:: Your task ::
Look through the entries below and copy exactly the part that begins with the line containing "font-size: 21px ->" and ends with the line containing "html: <div>Swan lake</div>". Do not copy the pictures.

:: Data to use ::
^^^^

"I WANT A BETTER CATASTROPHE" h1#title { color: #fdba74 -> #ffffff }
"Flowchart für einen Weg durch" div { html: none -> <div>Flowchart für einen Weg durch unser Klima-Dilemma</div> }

^^^^

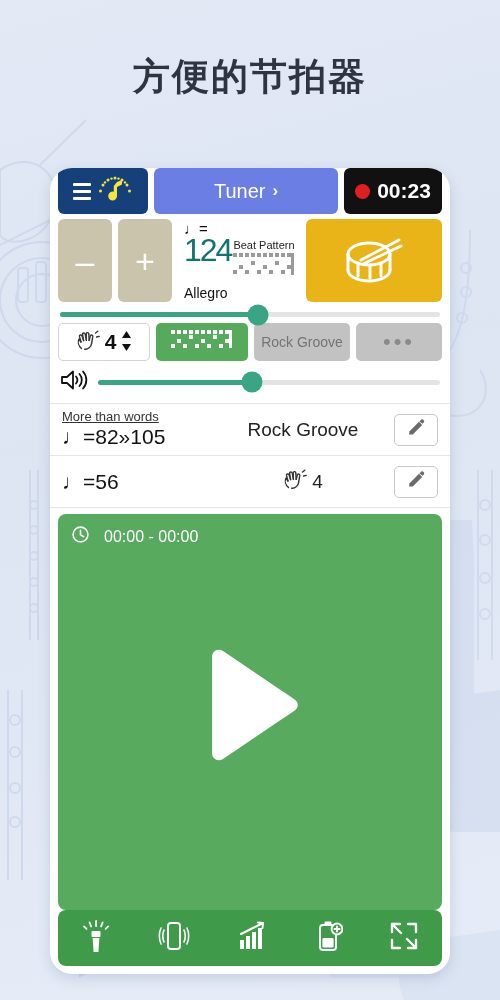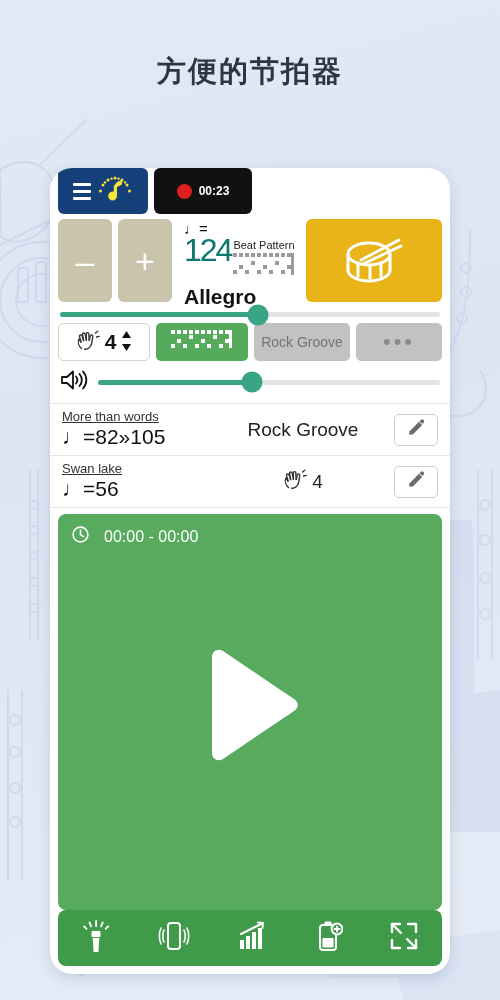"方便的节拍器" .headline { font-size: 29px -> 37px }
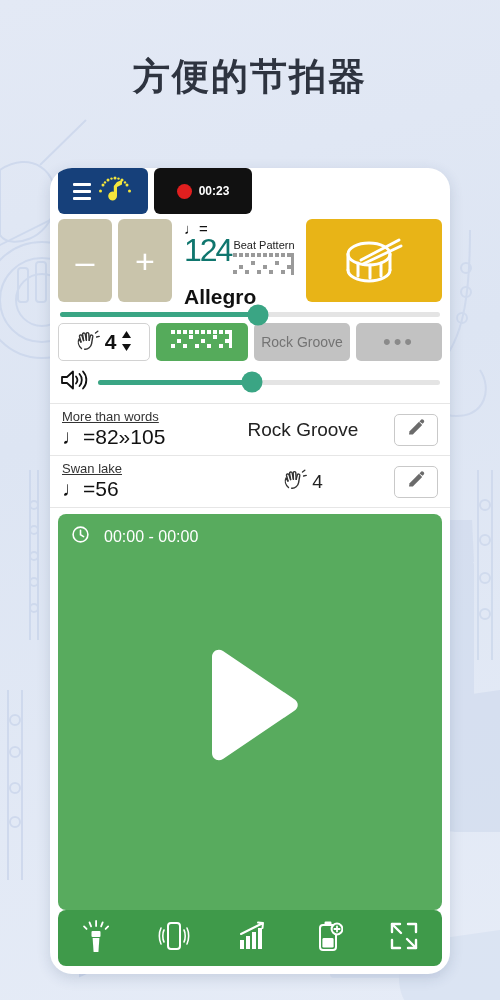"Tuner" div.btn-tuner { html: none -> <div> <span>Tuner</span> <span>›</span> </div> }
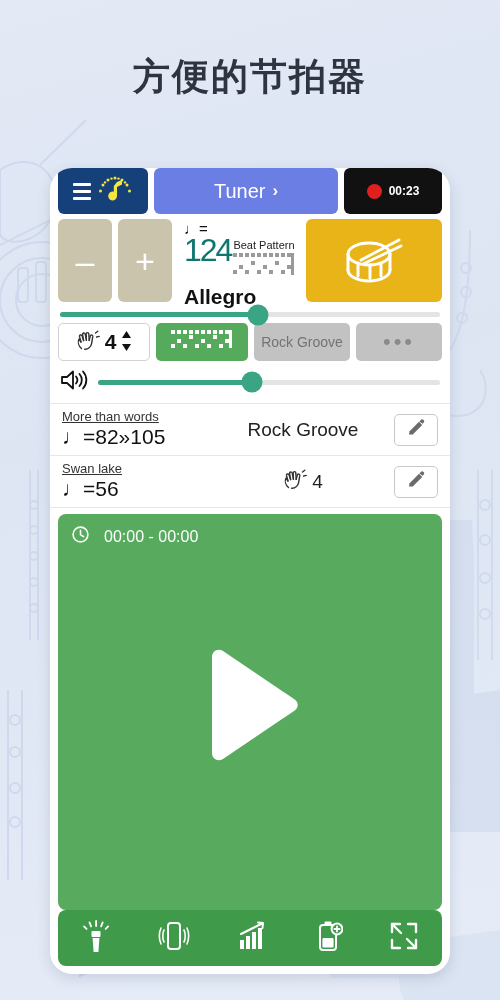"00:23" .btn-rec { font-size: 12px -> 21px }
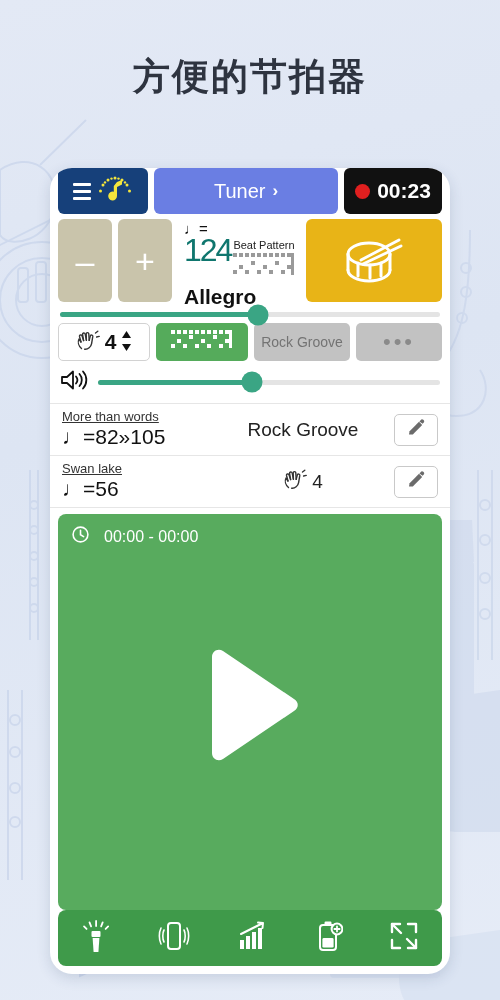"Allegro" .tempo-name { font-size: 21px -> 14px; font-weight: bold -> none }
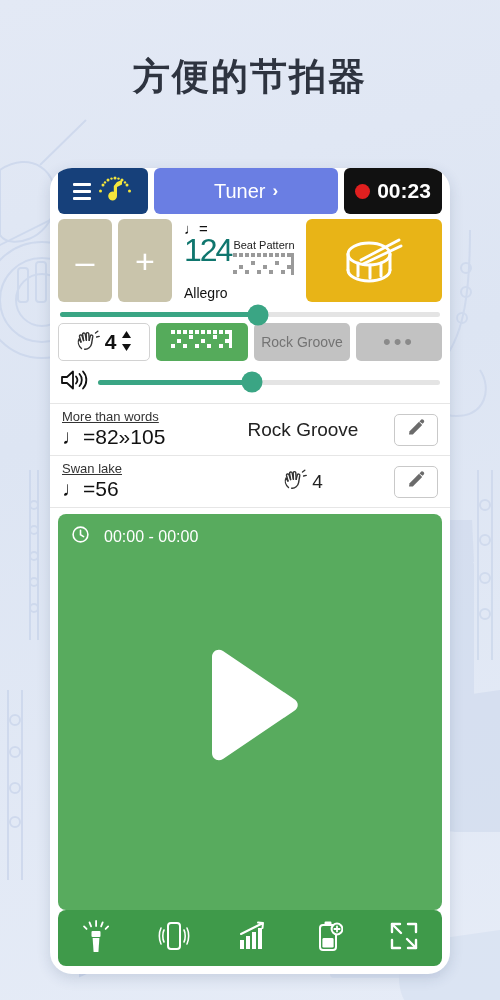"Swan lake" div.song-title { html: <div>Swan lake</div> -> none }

^^^^

:: Solution for this task ::
"Allegro" .tempo-name { font-size: 21px -> 14px; font-weight: bold -> none }
"Swan lake" div.song-title { html: <div>Swan lake</div> -> none }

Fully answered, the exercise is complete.